## EXERCISE
The line containing "</svg> </span> <div>archaic</div>" marks the end: quote every line from the start of the records below through it, word for word.

══════════════════════════════

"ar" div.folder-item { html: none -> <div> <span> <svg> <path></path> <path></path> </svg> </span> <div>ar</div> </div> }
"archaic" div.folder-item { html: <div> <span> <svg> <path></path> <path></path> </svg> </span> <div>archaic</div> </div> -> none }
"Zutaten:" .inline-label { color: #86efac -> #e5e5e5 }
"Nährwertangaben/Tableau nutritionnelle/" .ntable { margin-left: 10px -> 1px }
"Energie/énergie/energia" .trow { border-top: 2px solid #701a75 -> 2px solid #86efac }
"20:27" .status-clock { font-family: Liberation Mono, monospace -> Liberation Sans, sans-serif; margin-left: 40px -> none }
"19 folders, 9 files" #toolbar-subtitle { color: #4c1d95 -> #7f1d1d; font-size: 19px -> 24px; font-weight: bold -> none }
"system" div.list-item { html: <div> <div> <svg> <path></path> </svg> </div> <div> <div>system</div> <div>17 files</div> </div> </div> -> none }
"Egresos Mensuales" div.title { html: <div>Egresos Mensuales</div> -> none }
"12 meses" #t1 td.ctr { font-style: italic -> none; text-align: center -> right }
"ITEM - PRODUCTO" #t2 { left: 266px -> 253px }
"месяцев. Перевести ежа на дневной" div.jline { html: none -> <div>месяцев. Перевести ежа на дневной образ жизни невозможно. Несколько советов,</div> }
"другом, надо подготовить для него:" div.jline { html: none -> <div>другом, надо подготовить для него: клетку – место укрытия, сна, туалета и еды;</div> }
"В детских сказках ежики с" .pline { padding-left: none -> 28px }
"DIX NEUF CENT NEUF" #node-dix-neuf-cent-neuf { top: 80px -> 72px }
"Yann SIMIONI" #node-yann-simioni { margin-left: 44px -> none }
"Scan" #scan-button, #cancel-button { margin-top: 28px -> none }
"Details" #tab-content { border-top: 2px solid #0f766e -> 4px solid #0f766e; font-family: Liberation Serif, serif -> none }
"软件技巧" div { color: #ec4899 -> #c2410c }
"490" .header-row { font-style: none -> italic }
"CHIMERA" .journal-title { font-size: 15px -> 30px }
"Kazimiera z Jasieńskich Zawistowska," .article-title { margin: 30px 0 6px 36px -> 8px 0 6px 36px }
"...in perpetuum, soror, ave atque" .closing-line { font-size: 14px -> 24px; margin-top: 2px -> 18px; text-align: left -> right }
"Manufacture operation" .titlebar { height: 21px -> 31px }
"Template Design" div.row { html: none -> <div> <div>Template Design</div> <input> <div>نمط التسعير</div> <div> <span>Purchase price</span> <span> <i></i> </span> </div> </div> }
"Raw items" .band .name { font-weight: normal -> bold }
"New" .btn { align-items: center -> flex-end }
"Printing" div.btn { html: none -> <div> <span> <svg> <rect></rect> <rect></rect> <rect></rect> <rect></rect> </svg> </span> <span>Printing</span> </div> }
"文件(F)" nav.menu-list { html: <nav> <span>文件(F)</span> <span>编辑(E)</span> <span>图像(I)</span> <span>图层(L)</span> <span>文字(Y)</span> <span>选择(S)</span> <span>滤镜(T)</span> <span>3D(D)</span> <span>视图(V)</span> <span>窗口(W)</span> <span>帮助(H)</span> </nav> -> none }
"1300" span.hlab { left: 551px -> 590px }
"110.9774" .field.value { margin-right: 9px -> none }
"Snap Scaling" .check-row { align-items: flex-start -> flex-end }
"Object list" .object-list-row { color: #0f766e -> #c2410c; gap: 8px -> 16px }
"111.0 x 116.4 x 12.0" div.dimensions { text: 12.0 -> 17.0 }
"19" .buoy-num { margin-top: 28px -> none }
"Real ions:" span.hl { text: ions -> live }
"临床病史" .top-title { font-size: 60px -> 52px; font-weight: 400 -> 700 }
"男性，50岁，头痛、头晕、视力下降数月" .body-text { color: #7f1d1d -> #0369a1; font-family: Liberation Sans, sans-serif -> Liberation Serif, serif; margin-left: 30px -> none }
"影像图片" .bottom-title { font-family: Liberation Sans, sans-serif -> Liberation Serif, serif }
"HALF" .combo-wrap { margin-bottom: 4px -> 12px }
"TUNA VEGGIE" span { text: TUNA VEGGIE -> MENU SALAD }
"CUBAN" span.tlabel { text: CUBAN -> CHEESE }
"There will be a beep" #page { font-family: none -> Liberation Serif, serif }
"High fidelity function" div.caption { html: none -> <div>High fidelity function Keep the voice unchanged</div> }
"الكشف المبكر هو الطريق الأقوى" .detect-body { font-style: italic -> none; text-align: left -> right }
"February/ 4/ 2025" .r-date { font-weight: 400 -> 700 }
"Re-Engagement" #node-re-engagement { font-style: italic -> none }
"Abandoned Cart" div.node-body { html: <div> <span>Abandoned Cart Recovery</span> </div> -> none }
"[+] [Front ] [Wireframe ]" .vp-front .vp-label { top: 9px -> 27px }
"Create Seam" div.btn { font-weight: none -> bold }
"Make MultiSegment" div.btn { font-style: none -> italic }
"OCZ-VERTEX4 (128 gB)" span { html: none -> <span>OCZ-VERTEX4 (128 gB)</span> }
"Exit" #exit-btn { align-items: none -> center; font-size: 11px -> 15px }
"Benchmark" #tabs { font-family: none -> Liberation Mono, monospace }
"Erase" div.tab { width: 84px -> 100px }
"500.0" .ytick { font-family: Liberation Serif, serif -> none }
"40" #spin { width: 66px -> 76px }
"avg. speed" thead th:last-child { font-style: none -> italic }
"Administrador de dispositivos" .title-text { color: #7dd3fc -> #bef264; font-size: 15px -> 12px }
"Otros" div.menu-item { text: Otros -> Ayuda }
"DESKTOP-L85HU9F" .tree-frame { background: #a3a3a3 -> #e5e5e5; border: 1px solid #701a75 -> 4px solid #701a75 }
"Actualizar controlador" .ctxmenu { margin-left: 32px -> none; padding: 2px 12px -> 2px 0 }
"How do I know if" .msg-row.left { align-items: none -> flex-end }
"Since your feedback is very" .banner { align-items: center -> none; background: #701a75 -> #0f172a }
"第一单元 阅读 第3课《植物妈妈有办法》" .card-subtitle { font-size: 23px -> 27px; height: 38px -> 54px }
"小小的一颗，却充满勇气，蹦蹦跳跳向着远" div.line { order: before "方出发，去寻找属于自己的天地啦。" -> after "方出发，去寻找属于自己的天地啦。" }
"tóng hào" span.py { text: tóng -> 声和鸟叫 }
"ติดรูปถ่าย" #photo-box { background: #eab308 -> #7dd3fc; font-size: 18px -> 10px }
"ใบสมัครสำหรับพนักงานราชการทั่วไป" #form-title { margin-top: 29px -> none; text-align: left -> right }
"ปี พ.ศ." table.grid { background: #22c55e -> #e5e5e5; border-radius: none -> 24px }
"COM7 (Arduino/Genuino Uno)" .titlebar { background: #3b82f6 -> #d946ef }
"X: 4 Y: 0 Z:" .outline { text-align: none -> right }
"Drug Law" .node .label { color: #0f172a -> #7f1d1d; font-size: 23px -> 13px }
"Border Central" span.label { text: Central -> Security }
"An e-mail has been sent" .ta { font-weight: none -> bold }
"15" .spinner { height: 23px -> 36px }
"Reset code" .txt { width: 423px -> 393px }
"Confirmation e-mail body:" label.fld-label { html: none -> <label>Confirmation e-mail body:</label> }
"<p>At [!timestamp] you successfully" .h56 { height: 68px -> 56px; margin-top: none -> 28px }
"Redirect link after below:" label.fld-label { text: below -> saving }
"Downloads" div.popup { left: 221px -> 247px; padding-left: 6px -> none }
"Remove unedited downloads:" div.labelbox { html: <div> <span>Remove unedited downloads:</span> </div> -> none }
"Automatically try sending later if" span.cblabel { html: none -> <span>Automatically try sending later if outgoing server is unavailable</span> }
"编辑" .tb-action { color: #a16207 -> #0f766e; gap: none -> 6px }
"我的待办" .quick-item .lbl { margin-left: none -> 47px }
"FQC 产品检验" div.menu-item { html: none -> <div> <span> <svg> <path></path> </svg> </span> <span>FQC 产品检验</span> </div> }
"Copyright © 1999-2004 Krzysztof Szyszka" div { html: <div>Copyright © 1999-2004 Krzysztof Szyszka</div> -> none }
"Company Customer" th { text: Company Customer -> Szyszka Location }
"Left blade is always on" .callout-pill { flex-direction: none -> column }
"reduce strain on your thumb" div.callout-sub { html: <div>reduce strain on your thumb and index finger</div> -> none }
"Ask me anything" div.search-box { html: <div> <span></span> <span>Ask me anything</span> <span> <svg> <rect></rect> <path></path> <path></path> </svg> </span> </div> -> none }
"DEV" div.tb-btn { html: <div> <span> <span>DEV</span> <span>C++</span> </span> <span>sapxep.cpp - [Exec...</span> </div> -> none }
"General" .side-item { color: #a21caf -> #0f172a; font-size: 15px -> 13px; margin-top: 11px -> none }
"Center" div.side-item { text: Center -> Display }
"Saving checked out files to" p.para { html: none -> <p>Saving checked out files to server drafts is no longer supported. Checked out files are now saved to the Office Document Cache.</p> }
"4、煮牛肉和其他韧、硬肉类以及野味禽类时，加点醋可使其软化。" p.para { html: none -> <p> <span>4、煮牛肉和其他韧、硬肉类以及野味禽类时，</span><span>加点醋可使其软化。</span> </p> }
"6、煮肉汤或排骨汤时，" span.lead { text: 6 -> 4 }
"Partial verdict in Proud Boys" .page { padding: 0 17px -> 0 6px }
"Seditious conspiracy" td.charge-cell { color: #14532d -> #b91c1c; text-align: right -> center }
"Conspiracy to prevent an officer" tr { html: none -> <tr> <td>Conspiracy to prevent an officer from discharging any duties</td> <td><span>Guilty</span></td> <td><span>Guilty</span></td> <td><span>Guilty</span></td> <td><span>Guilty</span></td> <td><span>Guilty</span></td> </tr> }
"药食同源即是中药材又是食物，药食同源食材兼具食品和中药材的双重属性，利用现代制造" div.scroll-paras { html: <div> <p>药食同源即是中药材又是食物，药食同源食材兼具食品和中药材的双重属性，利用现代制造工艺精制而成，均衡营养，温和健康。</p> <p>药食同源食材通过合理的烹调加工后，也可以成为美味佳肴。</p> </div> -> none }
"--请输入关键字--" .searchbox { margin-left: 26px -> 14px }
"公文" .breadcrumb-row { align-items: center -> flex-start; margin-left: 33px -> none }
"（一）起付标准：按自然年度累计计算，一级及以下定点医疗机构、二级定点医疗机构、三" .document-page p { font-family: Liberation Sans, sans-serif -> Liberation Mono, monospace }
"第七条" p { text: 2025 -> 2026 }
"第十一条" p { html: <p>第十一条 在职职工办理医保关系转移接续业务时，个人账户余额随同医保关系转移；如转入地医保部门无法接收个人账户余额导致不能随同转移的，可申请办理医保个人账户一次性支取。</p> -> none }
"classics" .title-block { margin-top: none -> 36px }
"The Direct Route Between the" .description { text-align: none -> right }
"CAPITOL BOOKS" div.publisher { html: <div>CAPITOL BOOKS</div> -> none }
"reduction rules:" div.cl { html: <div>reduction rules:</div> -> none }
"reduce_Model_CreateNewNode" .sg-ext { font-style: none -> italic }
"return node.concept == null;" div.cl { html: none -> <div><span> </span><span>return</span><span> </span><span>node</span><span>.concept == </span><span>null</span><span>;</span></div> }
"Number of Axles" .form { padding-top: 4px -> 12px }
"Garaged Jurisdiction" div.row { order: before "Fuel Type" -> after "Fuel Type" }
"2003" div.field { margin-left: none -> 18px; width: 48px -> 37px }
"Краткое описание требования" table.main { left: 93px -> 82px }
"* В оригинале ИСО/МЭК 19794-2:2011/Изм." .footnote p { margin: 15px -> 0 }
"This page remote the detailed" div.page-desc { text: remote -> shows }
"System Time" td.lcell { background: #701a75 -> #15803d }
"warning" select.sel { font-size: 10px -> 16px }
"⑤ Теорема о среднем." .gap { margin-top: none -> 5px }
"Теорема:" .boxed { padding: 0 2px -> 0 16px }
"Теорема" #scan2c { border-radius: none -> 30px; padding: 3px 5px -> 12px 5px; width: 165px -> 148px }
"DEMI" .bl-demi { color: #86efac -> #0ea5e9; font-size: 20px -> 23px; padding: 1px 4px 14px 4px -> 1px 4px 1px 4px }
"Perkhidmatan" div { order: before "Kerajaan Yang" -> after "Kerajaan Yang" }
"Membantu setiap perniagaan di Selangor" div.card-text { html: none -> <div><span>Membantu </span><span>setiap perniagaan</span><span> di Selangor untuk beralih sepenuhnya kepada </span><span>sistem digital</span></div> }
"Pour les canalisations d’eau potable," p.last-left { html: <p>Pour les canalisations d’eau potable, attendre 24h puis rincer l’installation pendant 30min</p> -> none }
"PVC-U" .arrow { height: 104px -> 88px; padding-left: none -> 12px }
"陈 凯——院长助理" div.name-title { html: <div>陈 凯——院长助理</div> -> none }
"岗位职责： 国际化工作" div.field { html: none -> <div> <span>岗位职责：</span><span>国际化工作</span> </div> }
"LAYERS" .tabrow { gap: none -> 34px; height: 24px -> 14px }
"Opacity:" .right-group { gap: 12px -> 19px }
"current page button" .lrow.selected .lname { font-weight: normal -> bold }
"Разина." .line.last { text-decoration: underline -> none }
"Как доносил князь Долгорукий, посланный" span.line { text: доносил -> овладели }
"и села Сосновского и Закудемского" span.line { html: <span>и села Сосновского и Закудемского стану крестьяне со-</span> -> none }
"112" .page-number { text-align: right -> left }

══════════════════════════════

## OUTPUT FOR THIS EXERCISE
"ar" div.folder-item { html: none -> <div> <span> <svg> <path></path> <path></path> </svg> </span> <div>ar</div> </div> }
"archaic" div.folder-item { html: <div> <span> <svg> <path></path> <path></path> </svg> </span> <div>archaic</div> </div> -> none }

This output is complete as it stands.